2022-05-08 作者: 刘江、顾东辉


摘要:本研究通过对社会工作价值伦理与专业行为关系中“约束—内化”机制的分析,并以社会理论中制度的可说明性、反映实践等概念内涵为基础,引入反思性实践认知,提出以反思性实践认知为调节作用的伦理守则与专业行为关系的机制。对CSWLS2019的数据分析结果,较有力地支持了“社会工作者反思性实践认知在社会工作伦理守则与留职意愿之间起到正向调节作用”的假设,表明这一机制能较好地解释当前我国社会工作者的留职意愿。

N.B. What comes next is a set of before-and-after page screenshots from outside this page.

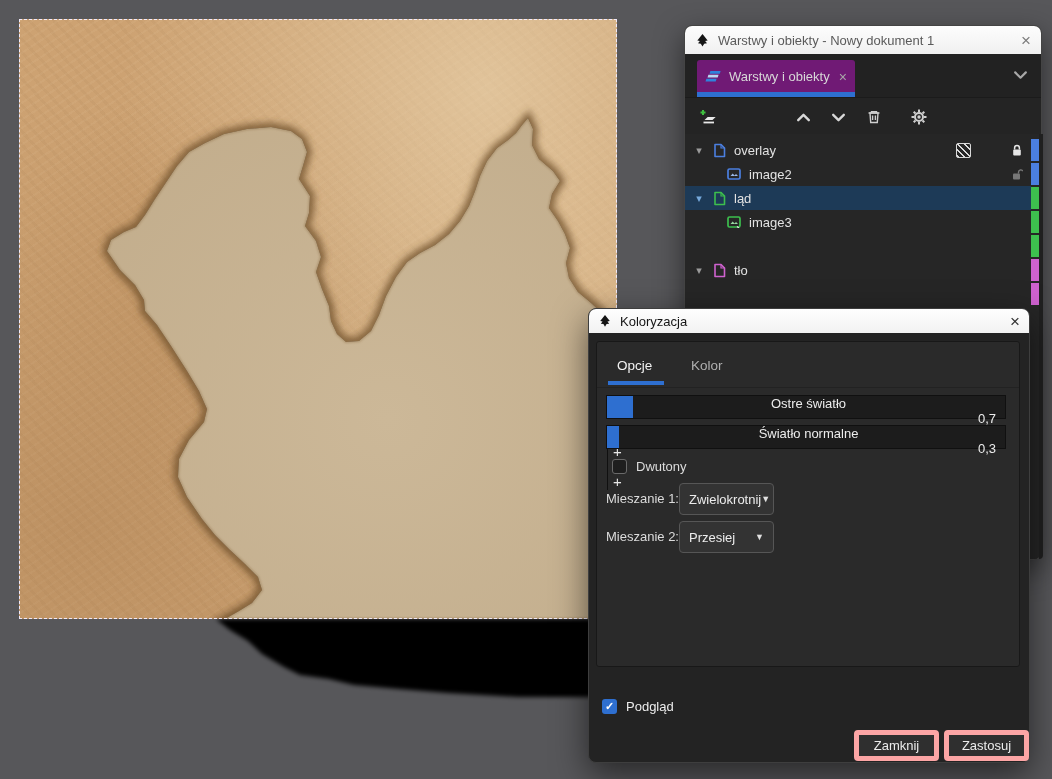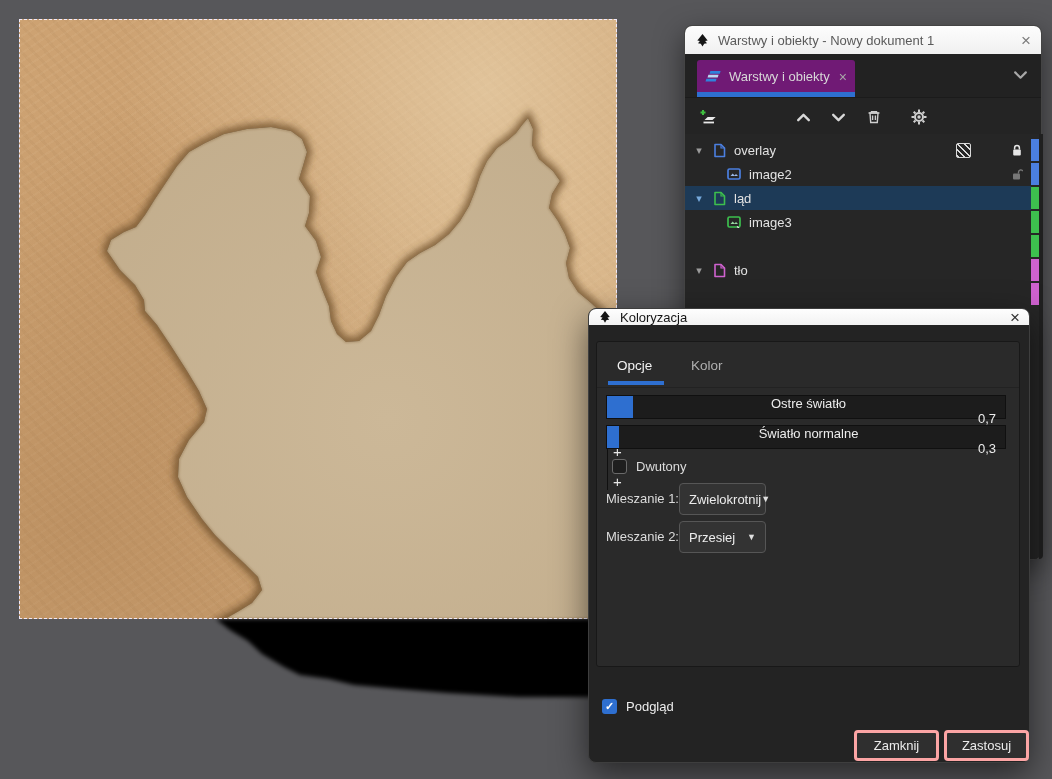"Koloryzacja" .dlg-titlebar { height: 16px -> 24px }
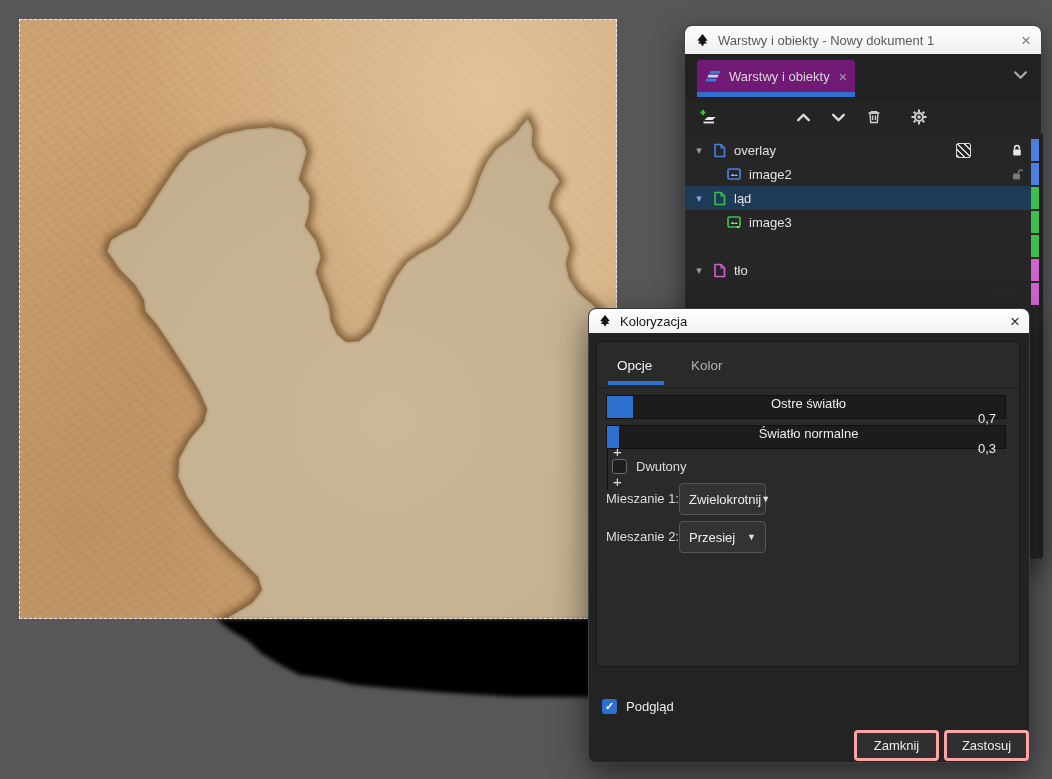"Zwielokrotnij" .dropdown { width: 87px -> 95px }
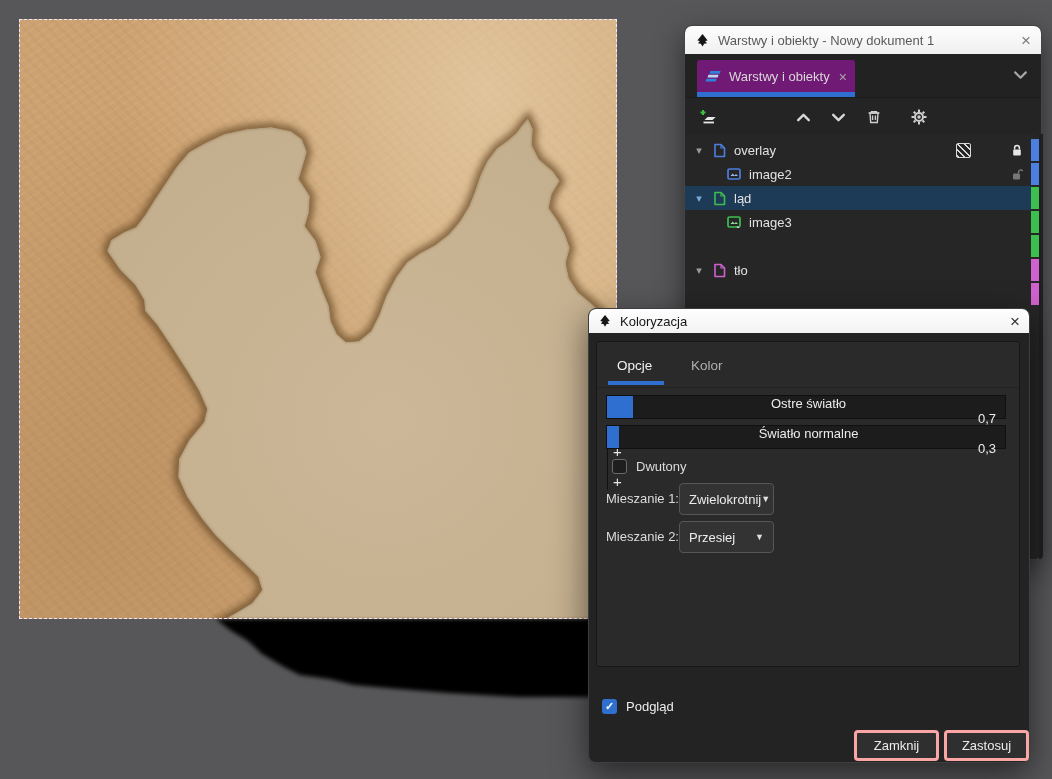"Zamknij" .btn { border: 3px solid #fca5a5 -> 5px solid #fca5a5 }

关键词:社会工作者/留职意愿/社会工作伦理守则/反思性实践认知

作者简介:刘江、顾东辉,南京理工大学公共事务学院、复旦大学社会发展与公共政策学院


一、研究背景与研究问题

中国社会工作经历了一个“强制度性变迁”的发展历程。2006年中国共产党十六届六中全会提出“建设宏大的社会工作人才队伍”。2012年中央19部门发布的《社会工作专业人才队伍建设中长期规划(2011-2020)》明确,到2020年,社会工作专业人才总量增至145万人,中级社会工作专业人才达到20万人,高级社会工作专业人才达到3万人。强制度推进的人才发展路径促进了社会工作人才数量的快速增长。但在数量快速增长的同时,社会工作人才队伍却面临异质性强和专业化背景不足、人员不稳定且流失率/离职率较高等困境。

为找寻社会工作人才流失的原因,研究者们从职业认同、职业倦怠、组织激励等角度进行了探究,发现社会工作价值和伦理对专业行为的影响是该领域最为基础的解释路径之一。社会工作具有强烈的区别于其他助人职业的价值和伦理,比如倡导社会变革、促进有关人类关系问题的解决、实现人们的赋权与解放、增进福祉等。社会工作价值和伦理具有澄清和整合社会工作专业、实现社会工作者专业社会化的功能。它为社会工作者的专业活动提供了道德指引,对社会工作者的专业行为具有规约的作用。社会工作价值和伦理实现专业社会化功能的机制可概括为“约束—内化”机制:一方面,将社会工作价值和伦理处理成可操作的伦理守则,并将这些伦理守则视为一种外在的规范,对社会工作者的专业行为起到指引和约束作用;另一方面,将社会工作者视为专业的学习者和践行者,通过学习和实践内化社会工作价值和伦理,进而保证个人专业行为与专业要求相一致。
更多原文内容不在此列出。